The GLM Procedure

Absorption

Absorption is a computational technique used to reduce computing resource needs in certain cases. The classic use of absorption occurs when a blocking factor with a large number of levels is a term in the model.

For example, the statements

proc glm;
   absorb herd;
   class a b;
   model y=a b a*b;
run;

are equivalent to

proc glm;
   class herd a b;
   model y=herd a b a*b;
run;

The exception to the previous statements is that the Type II, Type III, or Type IV SS for HERD are not computed when HERD is absorbed.

The algorithm for absorbing variables is similar to the one used by the NESTED procedure for computing a nested analysis of variance. As each new row of $[X | Y]$ (corresponding to the nonabsorbed independent effects and the dependent variables) is constructed, it is adjusted for the absorbed effects in a Type I fashion. The efficiency of the absorption technique is due to the fact that this adjustment can be done in one pass of the data and without solving any linear equations, assuming that the data have been sorted by the absorbed variables.

Several effects can be absorbed at one time. For example, these statements

proc glm;
   absorb herd cow;
   class a b;
   model y=a b a*b;
run;

are equivalent to

proc glm;
   class herd cow a b;
   model y=herd cow(herd) a b a*b;
run;

When you use absorption, the size of the $\mb{X'X}$ matrix is a function only of the effects in the MODEL statement. The effects being absorbed do not contribute to the size of the $\mb{X'X}$ matrix.

For the preceding example, a and b can be absorbed:

proc glm;
   absorb a b;
   class herd cow;
   model y=herd cow(herd);
run;

Although the sources of variation in the results are listed as

a b(a) herd cow(herd)

all types of estimable functions for herd and cow(herd) are free of a, b, and a*b parameters.

To illustrate the savings in computing by using the ABSORB statement, PROC GLM is run on generated data with 1147 degrees of freedom in the model with the following statements.

data a;
   do herd=1 to 40;
      do cow=1 to 30;
         do treatment=1 to 3;
            do rep=1 to 2;
               y = herd/5 + cow/10 + treatment + rannor(1);
               output;
            end;
         end;
      end;
   end;
run;

proc glm data=a;
   class herd cow treatment;
   model y=herd cow(herd) treatment;
run;

This analysis would have required over 6 megabytes of memory for the $\mb{X'X}$ matrix had PROC GLM solved it directly. However, in the following statements, the GLM procedure needs only a $4 \times 4$ matrix for the intercept and treatment because the other effects are absorbed.

proc glm data=a;
   absorb herd cow;
   class treatment;
   model y = treatment;
run;

These statements produce the results shown in Figure 45.17.
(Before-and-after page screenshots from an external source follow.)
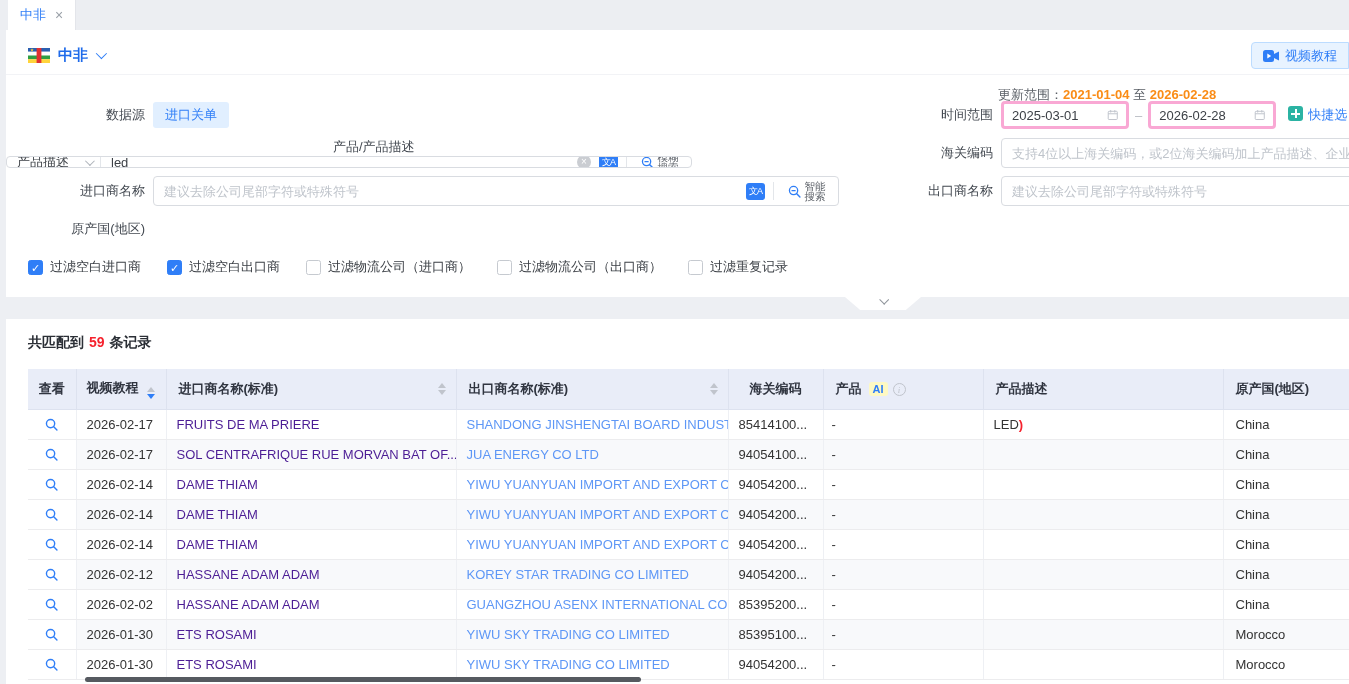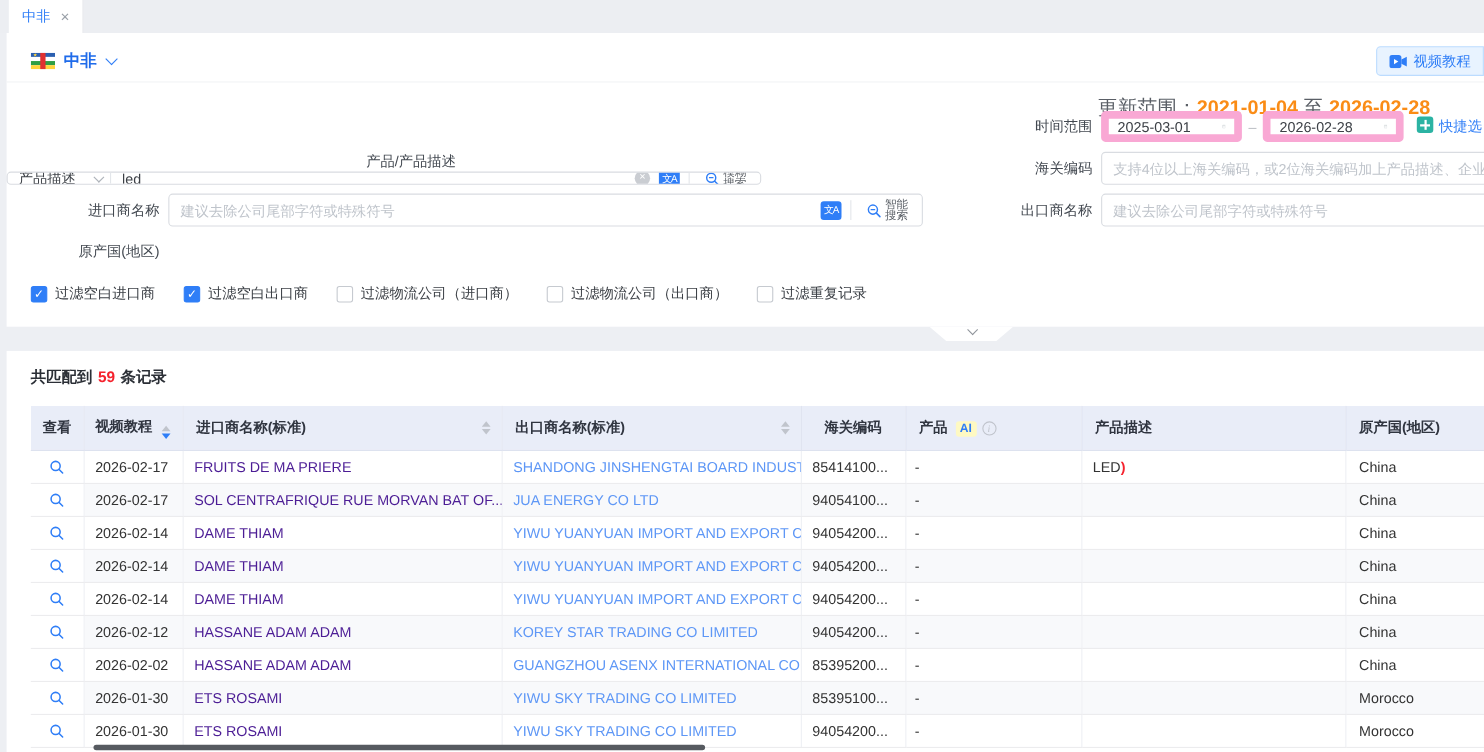--- a/index.html
+++ b/index.html
@@ -28,24 +28,24 @@
     border:1px solid #bcdcff; border-radius:4px 0 0 4px; display:flex; align-items:center; gap:6px;
     color:#2f7ef7; cursor:pointer; }
 
   
   .fr { position:absolute; display:flex; align-items:center; height:30px; white-space:nowrap; }
   .flabel { width:139px; text-align:right; margin-right:8px; color:#424850; flex:none; }
   .flabel.r { width:139px; }
   .tag-btn { height:26px; padding:0 12px; background:#e1efff; color:#2f7ef7; border:none;
     border-radius:3px; font-size:13px; cursor:pointer; }
 
-  .update-range { position:absolute; left:992px; top:56px; color:#5a5f66; font-size:18px; }
+  .update-range { position:absolute; left:992px; top:56px; color:#5a5f66; font-size:13px; }
   .orange { color:#fa8c16; font-weight:bold; }
 
-  .date-input { width:128px; height:28px; border:7px solid #f9a8d4; border-radius:4px; background:#fff;
+  .date-input { width:128px; height:28px; border:3px solid #f9a8d4; border-radius:4px; background:#fff;
     display:flex; align-items:center; justify-content:space-between; padding:0 8px; color:#3c4046;gap:28px; }
   .range-sep { color:#b8bcc2; margin:0 6px; }
   .quick-sel { display:flex; align-items:flex-start; gap:5px; margin-left:12px; color:#2f7ef7; cursor:pointer; }
   .qs-icon { width:15px; height:15px; border-radius:3px; background:#2bb3a3; position:relative; flex:none; }
   .qs-icon::before { content:""; position:absolute; left:3px; right:3px; top:6.5px; height:2px; background:#fff; }
   .qs-icon::after  { content:""; position:absolute; top:3px; bottom:3px; left:6.5px; width:2px; background:#fff; }
 
   .combo { height:30px; border:1px solid #d9dce1; border-radius:4px; background:#fff;
     display:flex; align-items:center; overflow:hidden; }
   .combo.w686 { width:686px; }
@@ -150,20 +150,24 @@
   </div>
 
   <div class="hdr-divider"></div>
 
   <div class="update-range">
     <span>更新范围：</span><span class="orange">2021-01-04</span>
     <span>至</span>
     <span class="orange">2026-02-28</span>
   </div>
 
+  <div class="fr" style="left:0; top:70px;">
+    <span class="flabel">数据源</span>
+    <button class="tag-btn">进口关单</button>
+  </div>
   <div class="fr" style="left:848px; top:70px;">
     <span class="flabel r">时间范围</span>
     <div class="date-input">
       <span>2025-03-01</span>
       <svg width="14" height="14" viewBox="0 0 14 14">
         <rect x="1.5" y="2.5" width="11" height="10" rx="1" fill="none" stroke="#c0c4cc" stroke-width="1.2"></rect>
         <line x1="4.5" y1="1" x2="4.5" y2="4" stroke="#c0c4cc" stroke-width="1.2"></line>
         <line x1="9.5" y1="1" x2="9.5" y2="4" stroke="#c0c4cc" stroke-width="1.2"></line>
         <line x1="1.5" y1="5.5" x2="12.5" y2="5.5" stroke="#c0c4cc" stroke-width="1.2"></line>
       </svg>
Figure 45.17: Absorption of Effects

The GLM Procedure

Class Level Information
Class	Levels	Values
treatment	3	1 2 3

Number of Observations Read	7200
Number of Observations Used	7200

The GLM Procedure

Dependent Variable: y

Source	DF	Sum of Squares	Mean Square	F Value	Pr > F
Model	1201	49465.40242	41.18685	41.57	<.0001
Error	5998	5942.23647	0.99070
Corrected Total	7199	55407.63889

R-Square	Coeff Var	Root MSE	y Mean
0.892754	13.04236	0.995341	7.631598

Source	DF	Type I SS	Mean Square	F Value	Pr > F
herd	39	38549.18655	988.44068	997.72	<.0001
cow(herd)	1160	6320.18141	5.44843	5.50	<.0001
treatment	2	4596.03446	2298.01723	2319.58	<.0001

Source	DF	Type III SS	Mean Square	F Value	Pr > F
treatment	2	4596.034455	2298.017228	2319.58	<.0001